Portugal, longe destas preocupações,continua a gastar os seus debates públicos, na imprensa, na televisão ou na rádio nas intrigas palacianas. É lamentavel mas já não surpreende.

Manuel Rocha disse...

Deixo duas notas á primeira parte do texto.

1.O Pedro refere que " esse crescimento ( mundial ) tem bases sólidas". Pressuponho que concordará que aquele crescimento se baseia num modelo de aprovisionamento energético assente sobre os combustíveis fósseis, certo ? Se assim é, julgo que dificilmente discordaremos quanto à falta de elasticidade do modelo e à depend~encia externa que normalmente lhe é intrinseca. Portanto, mesmo sem falarmos da questão das reservas disponíveis, como é que chega à "solidez" do processo que refere?

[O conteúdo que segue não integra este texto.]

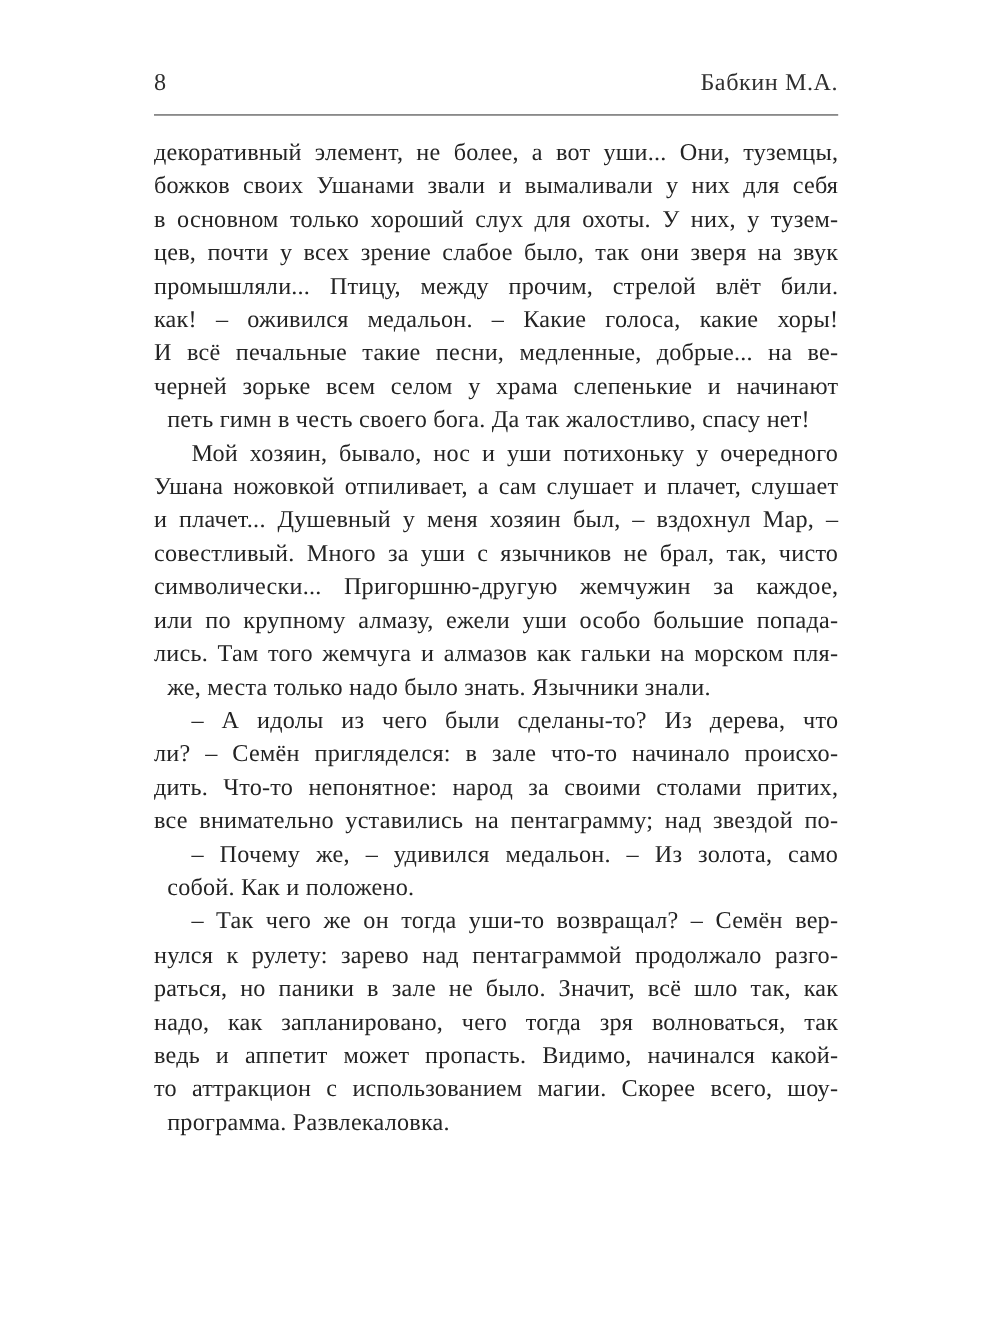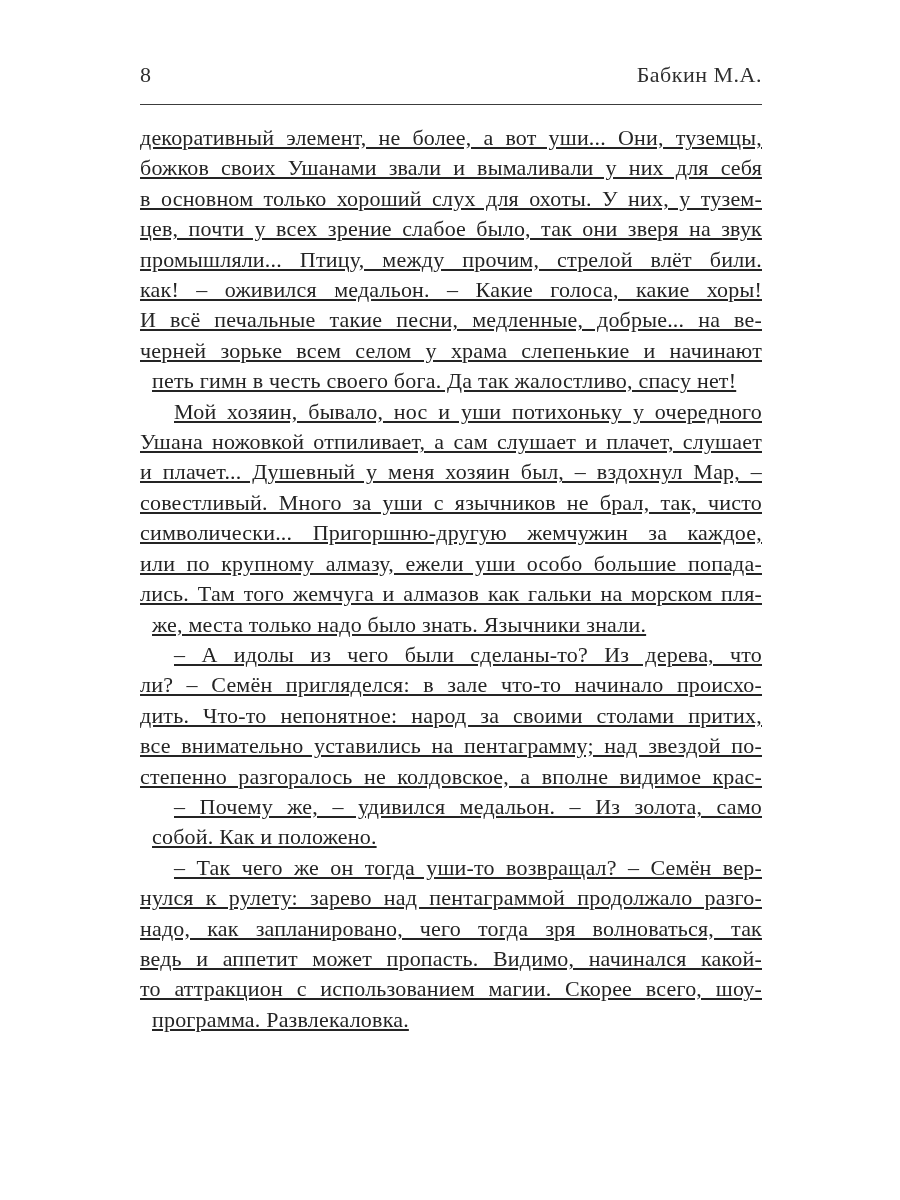--- a/index.html
+++ b/index.html
@@ -51,7 +51,6 @@
     text-align: justify;
     text-align-last: justify;
     white-space: normal;
-    text-decoration: underline;
   }
   .line.last { text-align-last: left; margin-left: 12px; }
   .line.indent { text-indent: 34px; }

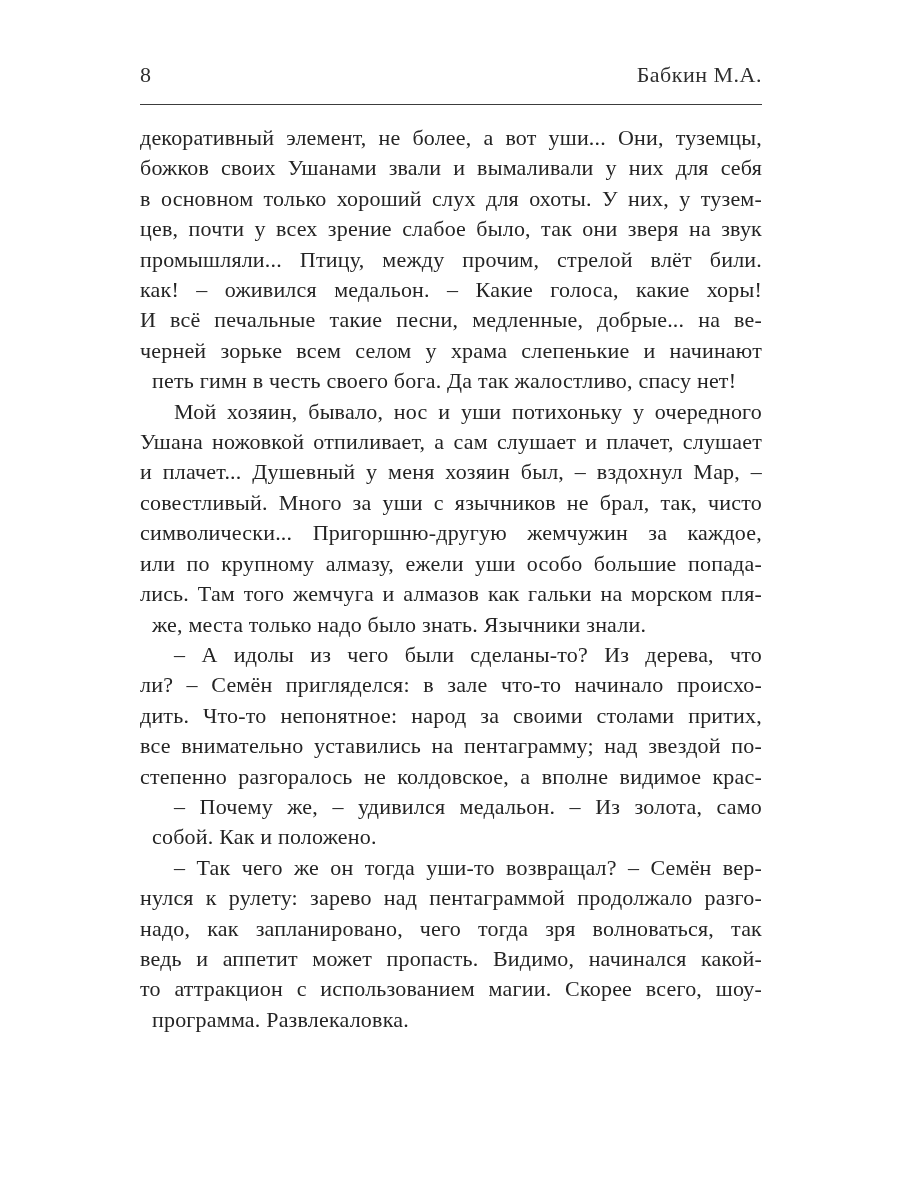--- a/index.html
+++ b/index.html
@@ -91,7 +91,6 @@
         <div class="line">ли? – Семён пригляделся: в зале что-то начинало происхо-</div>
         <div class="line">дить. Что-то непонятное: народ за своими столами притих,</div>
         <div class="line">все внимательно уставились на пентаграмму; над звездой по-</div>
-        <div class="line">степенно разгоралось не колдовское, а вполне видимое крас-</div>
       </div>
       <div class="paragraph">
         <div class="line indent">– Почему же, – удивился медальон. – Из золота, само</div>

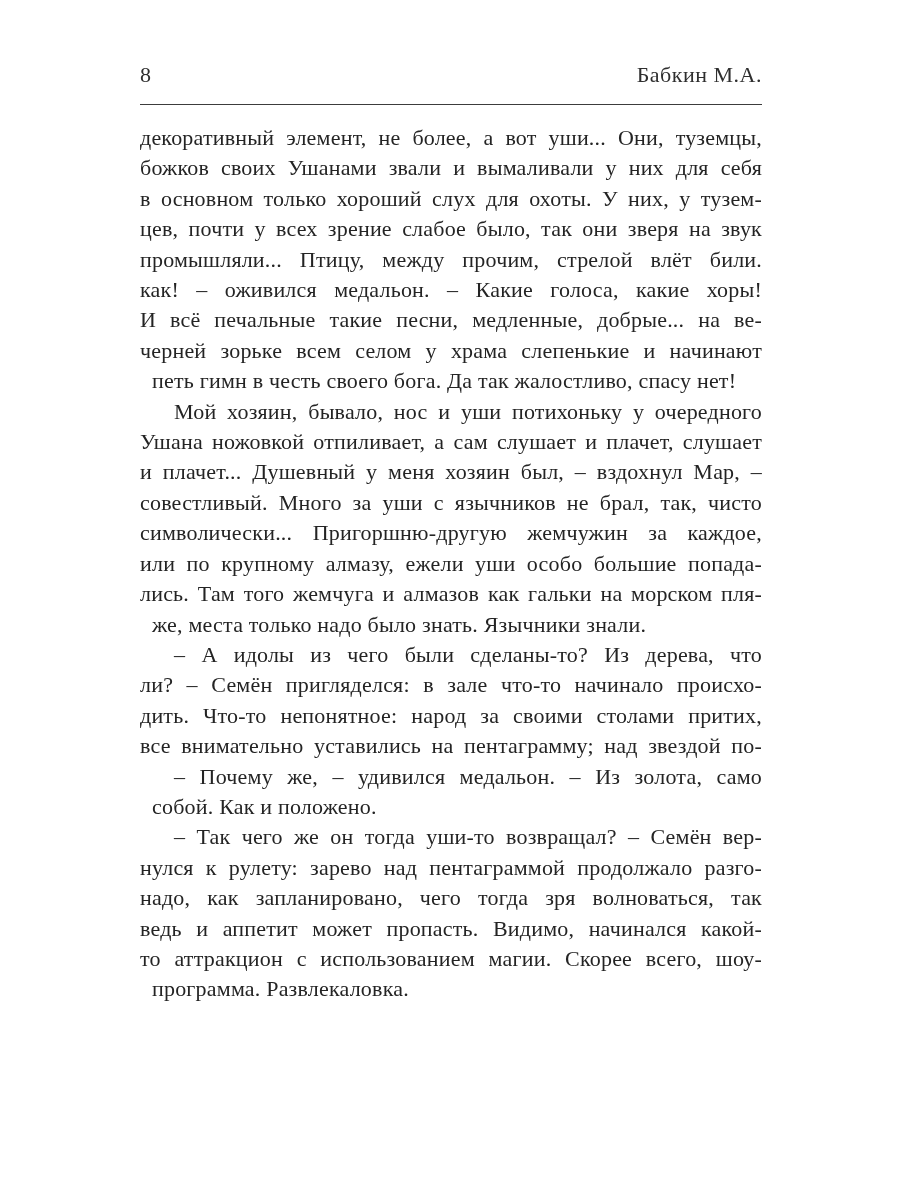--- a/index.html
+++ b/index.html
@@ -99,6 +99,7 @@
       <div class="paragraph">
         <div class="line indent">– Так чего же он тогда уши-то возвращал? – Семён вер-</div>
         <div class="line">нулся к рулету: зарево над пентаграммой продолжало разго-</div>
+        <div class="line">раться, но паники в зале не было. Значит, всё шло так, как</div>
         <div class="line">надо, как запланировано, чего тогда зря волноваться, так</div>
         <div class="line">ведь и аппетит может пропасть. Видимо, начинался какой-</div>
         <div class="line">то аттракцион с использованием магии. Скорее всего, шоу-</div>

2. Pertencemos a uma geração formatada num esquema de raciocinio segundo o qual o "abandono da agricultura e das actividades tradiciconais" é um bem em si mesmo. Para o demonstrarmos, determinamos aprioristicamente que o mundo rural é incapaz de mudança qualitativa e compara-se o presente ( alternativo ) com um modo de vida qualquer plasmado há décadas. Pergunto: não estaria já na hora de reflectirmos outras abordagens desta temática ?

andrea disse...

Desculpem o meu pessimismo em relação o estes temas.No entanto estou tentado a dar razão ao Manuel Rocha quando este refere a necessidade de encontar uma nova forma de pensar estas questões.E que ao contrario do que se afirma no post inicial estou convicto que o actual modelo conduz irremediavelmente à conflictualidade entre as nações.
E não infelizmente não e verdade que o Mundo esteja um lugar mais pacifico.
Abraços.
Ricardo Andrea.

Anónimo disse...

É falso que haja hoje menos conflitos regionais do que há 30 anos. Qualquer estatística no-lo dirá. O número de conflitos tem aumentado sem cessar, tal como o número de vítimas (cada vez mais civis) e, ainda mais, o número de refugiados. Só que os conflitos são hoje, predominantemente, no interior das fronteiras de países, e não internacionais. Por exemplo, os conflitos no Iraque, ou no Sudão, ou na Somália, ou na Colômbia, ou no Afeganistão... todos estes conflitos armados causam imensa miséria, imensos mortos (na imensa maioria civis), e um número brutal de refugiados.